A well functioning transport system is a very important requirement for a modern industrialised society with expanded trade and integration between countries.

Transport is also responsible for an increasing portion of the energy consumption and thereby for many of the harmful effects on the environment.

Pollution from transport is a significant component for all transport modes with direct pollution in the road, sea and air sectors and mainly indirect pollution from the electricity production for railways.

The essential harmful impact on the environment from transport can be summarised as follows :

  1. Operational pollution
    • Air pollution
    • Water pollution
    • Soil pollution
    • Noise
  2. The use of land and barrier effects
  3. Risk inherent in the carriage of dangerous goods
  4. Congestion

The use of land and boundary effects is most severe for the road network that, in 1986, took up a land area of about 1.3% of the total area of the European Union.
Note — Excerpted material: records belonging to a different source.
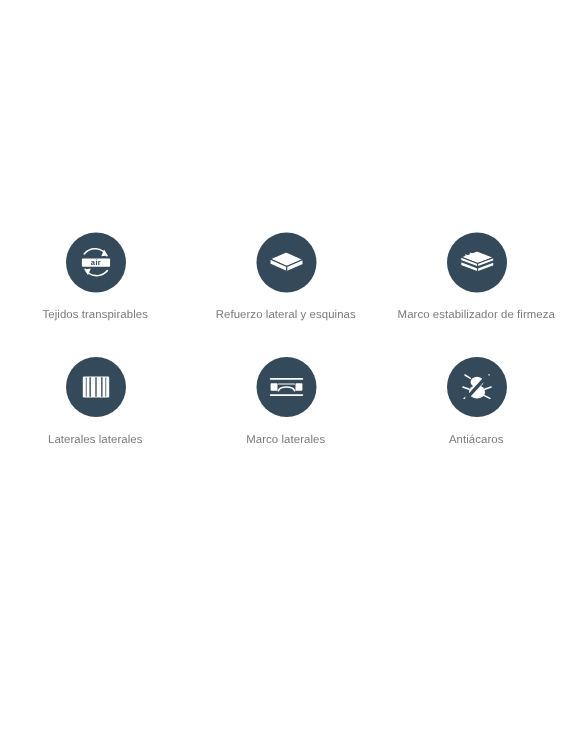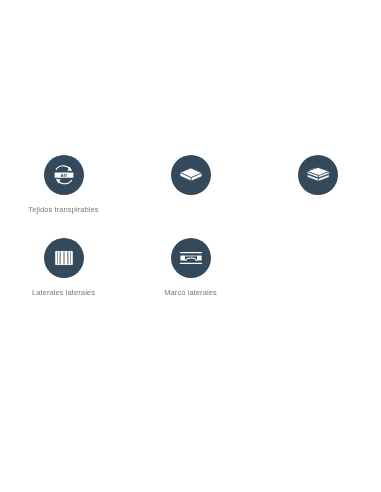--- a/index.html
+++ b/index.html
@@ -87,6 +87,7 @@
         </g>
       </svg>
     </div>
+    <div class="feature-label">Refuerzo lateral y esquinas</div>
   </div>
 
   <div class="feature-cell">

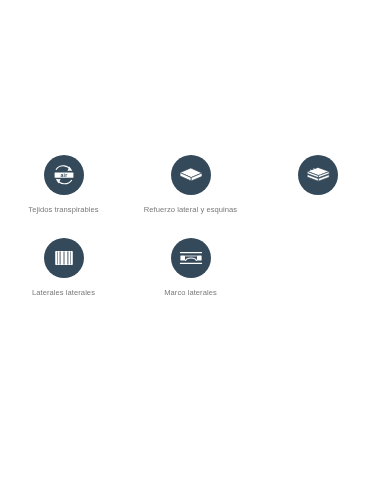--- a/index.html
+++ b/index.html
@@ -106,6 +106,7 @@
         </g>
       </svg>
     </div>
+    <div class="feature-label">Marco estabilizador de firmeza</div>
   </div>
 
   <div class="feature-cell">

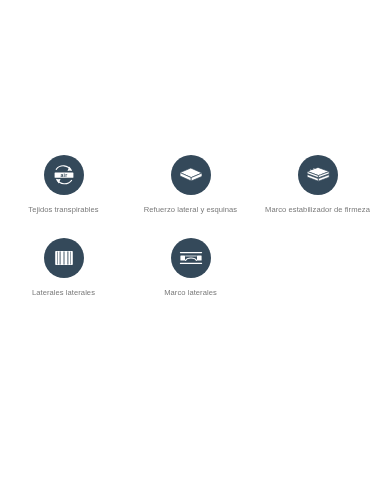--- a/index.html
+++ b/index.html
@@ -145,6 +145,26 @@
     <div class="feature-label">Marco laterales</div>
   </div>
 
+  <div class="feature-cell">
+    <div class="icon-circle">
+      <svg width="30" height="30" viewBox="0 0 30 30" aria-hidden="true">
+        <g fill="#ffffff">
+          <ellipse cx="15.0" cy="11.6" rx="4.3" ry="3.5"></ellipse>
+          <ellipse cx="15.0" cy="18.3" rx="5.4" ry="4.4"></ellipse>
+        </g>
+        <g stroke="#ffffff" stroke-width="1.0" stroke-linecap="round" fill="none">
+          <path d="M10.6 9.2 L7.0 7.0"></path>
+          <path d="M19.4 9.2 L23.0 7.0"></path>
+          <path d="M9.8 16.5 L5.6 15.0"></path>
+          <path d="M20.2 16.5 L24.4 15.0"></path>
+          <path d="M10.4 20.6 L6.4 22.6"></path>
+          <path d="M19.6 20.6 L23.6 22.6"></path>
+        </g>
+        <path d="M8.2 22.4 L21.8 7.6" stroke="#34495a" stroke-width="2.3" stroke-linecap="round" fill="none"></path>
+      </svg>
+    </div>
+    <div class="feature-label">Antiácaros</div>
+  </div>
 
 </div>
The corresponding figures for the community railway network was approximately 0.03%. The occupied area for manmade waterways was then judged as negligible.

The” risk with transport of dangerous cargo is a growing problem considering the intensive traffic and the difficulties to localise the different vehicles on roads and railways. For shipping in narrow sections of the most important waterways however, there exist traffic information systems that can follow and identify every single vessel.

Congestion in Europe today is a severe problem especially for road and air traffic. Railway traffic has also difficulties with congestion resulting in many stops and low average speed of the trains.

For coastal and inland shipping however there exists a large spare capacity. Inland waterways can statistically expand their traffic with up to 100% with the present situation.

The possibility to change the transport infrastructure drastically and thereby the congestion would require large capital resources over a very long period of time. Working group no 14 has therefore concentrated its efforts on operational pollution and the ways to minimise the effects by selecting and developing the different transport chains for cargo transport.

The main areas that have been considered are as follows.

  • air pollution through exhaust gases
  • noise from the different transport modes and their vehicles
  • water pollution and reception facilities

Overall statistics for the energy consumption and air pollution from exhaust emissions caused by different transport modes does not exist.

In order to show the situation, six European examples with comparison between road-, railway-, and inland/river sea shipping have been chosen.

The consumption of energy and the pollution from exhaust gases like CO2, NOx and SO2, that cause global and regional damage, have been calculated.

The calculations show that a better use of shipping related transport chains could considerably take down both the energy used and the emissions from CO2, NOx and SO2 compared with road traffic.

The same situation is also valid concerning energy NOx and SO2 compared with railway traffic in continental Europe. The emissions of CO2 are of the same order for European shipping- and railway related transport chains.

In order to guide the transport choice towards the most environmental way of transport, it is however essential to apply the same rules concerning charges both for the different transport modes and for emissions from the transport- and industry sector. The exhaust pollution from electricity producing power plants is also an indirect pollution for electricity driven trains.

The noise disturbance is an effect that concerns all the transport modes.

Measurements show however that shipping has a much lower noise level and duration of the noise than especially the road -but also the railway traffic.

The average noise levels from a motorway and from the railway traffic are approximately 10 decibels louder than for ship traffic. As the decibel values are rated in a logarithmic scale, an increasing volume of 10 dB would be described by the average listener as a doubling of loudness. The noise from a motorway is a continuous sound while a ship only produces a temporary disturbance when passing. The noise from rail traffic is of intermittent type with a frequency between that of road and waterway traffic.

There are problems with waste and waste disposal for all the transport modes. There are today no common international rules for road- and railway traffic. For European shipping there exist two different systems concerning reception facilities for ship related waste.

There is one system for pure inland navigation and another for international sea traffic with a specific application for the Baltic Sea. The requirements and the financing are different for the two systems.

It is essential to establish links between these two systems so that collection and disposal of ship related waste can function smoothly along the whole transport chains.

There is no doubt that a better use of shipping related transport chains based on inland river/sea shipping could solve much of the congestion problems in Europe. Shipping has also the best potential of all cargo transport modes to minimise the negative environment impact from transport.